2.  Note that this compiler did "simple" optimizations as part of the code
	generation. Is this legal?

I know of several ways around this, but I thought that it should be addressed
by the ANSII standard.

Patrick Powell

henry@utzoo.UUCP (Henry Spencer) (10/14/84)

> [Compiler is optimizing out a wait-for-hardware-done loop.]
> ...
> 1.  Was this legal code generation?
> 2.  Note that this compiler did "simple" optimizations as part of the code
> 	generation. Is this legal?

As to whether it's legal by K&R, the only answer is "mumble".  This
thorny issue was never addressed in the old days.  The draft ANSI standard
has a "volatile" declaration that you can use to tell the compiler "don't
get tricky with this variable, it may change underfoot".
-- 
				Henry Spencer @ U of Toronto Zoology
				{allegra,ihnp4,linus,decvax}!utzoo!henry

bright@dataio.UUCP (Emperor) (10/15/84)

If you are using an optimizing compiler, and your code deals with
hardware registers and such, it is usually a good idea to turn off
all optimizations. Nearly all optimizing transformations applied
to a program will cause certain kinds of programs that deal with
hardware to fail. Since, however, 99% of code written does not
deal directly with hardware, and a good optimizer can double the
speed of the resulting code, the optimizer is worth keeping around.
				Walter Bright

guy@rlgvax.UUCP (Guy Harris) (10/17/84)

> I have just run into a really fun thing with an optimizer.  ...
> (Discussion of optimization that doesn't work on "volatile" locations
> like device registers)
> 
> Now here is the question:
> 1.  Was this legal code generation?
> 2.  Note that this compiler did "simple" optimizations as part of the code
> 	generation. Is this legal?

I'd say "yes" to both questions.  (BTW, if this was code for a VAX-11, there's
an undocumented "-i" flag to "c2" which turns off these optimizations; the
4.2BSD Makefile uses it for anything declared as "device-driver" in the
"files" or "files.vax" file.)

> I know of several ways around this, but I thought that it should be addressed
> by the ANSII standard.

It is; there's a pseudo-storage-class called "volatile" which says "this
is subject to change without notice, so don't be clever and optimize references
to it."  This is actually useful in for things other than device registers,
given that the UNIX kernel has data within it shared by multiple processes,
and that several versions of UNIX, as well as other OSes, support data shared
between user processes.

	Guy Harris
	{seismo,ihnp4,allegra}!rlgvax!guy

gwyn@brl-tgr.ARPA (Doug Gwyn <gwyn>) (10/17/84)

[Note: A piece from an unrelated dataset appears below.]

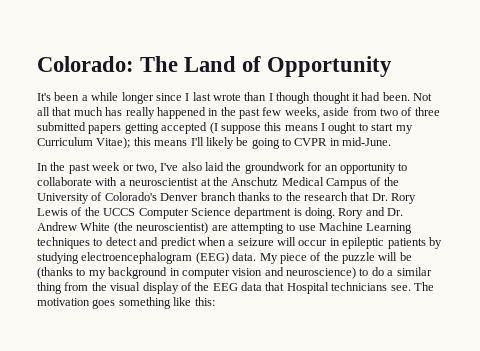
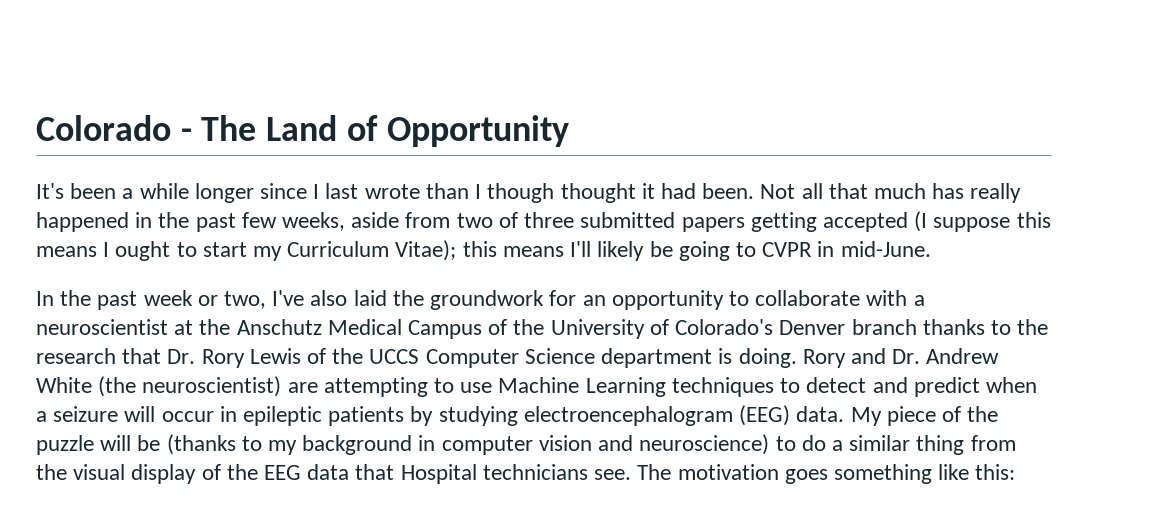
[37,56,134,72] Colorado: -> [36,115,192,141] Colorado -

> Well, imagine my surprise when the code generated only did:
> 	1.  loaded the ST_START value into CPU register (byte value actually)
> 	2.  placed the CPU register value into memory (word value)
> 	3.  Did not generate a test instruction, cause the ST_START and
> 		ST_DONE value were identical.
> 
> Now here is the question:
> 1.  Was this legal code generation?
> 2.  Note that this compiler did "simple" optimizations as part of the code
> 	generation. Is this legal?

Step 2 of the generated code was sloppy but legal... incomplete optimization.

Optimizations certainly are legal, but your C compiler needs an escape
to avoid the sort of over-optimization you have described.  Frequently
this is done by testing for references that can be seen at compile time
to be possible "I/O page" addresses and skip optimizations for them.
The given example would not have been detected under this test since the
CSR variable was loaded at run-time, not compile-time.

The ANSI C committee was supposed to be considering this issue; the
BLISS-style "volatile" type modifier was mentioned as one possibility.
(This tells the compiler not to optimize any expression containing
the variable so flagged.)  I don't know the outcome of the discussions.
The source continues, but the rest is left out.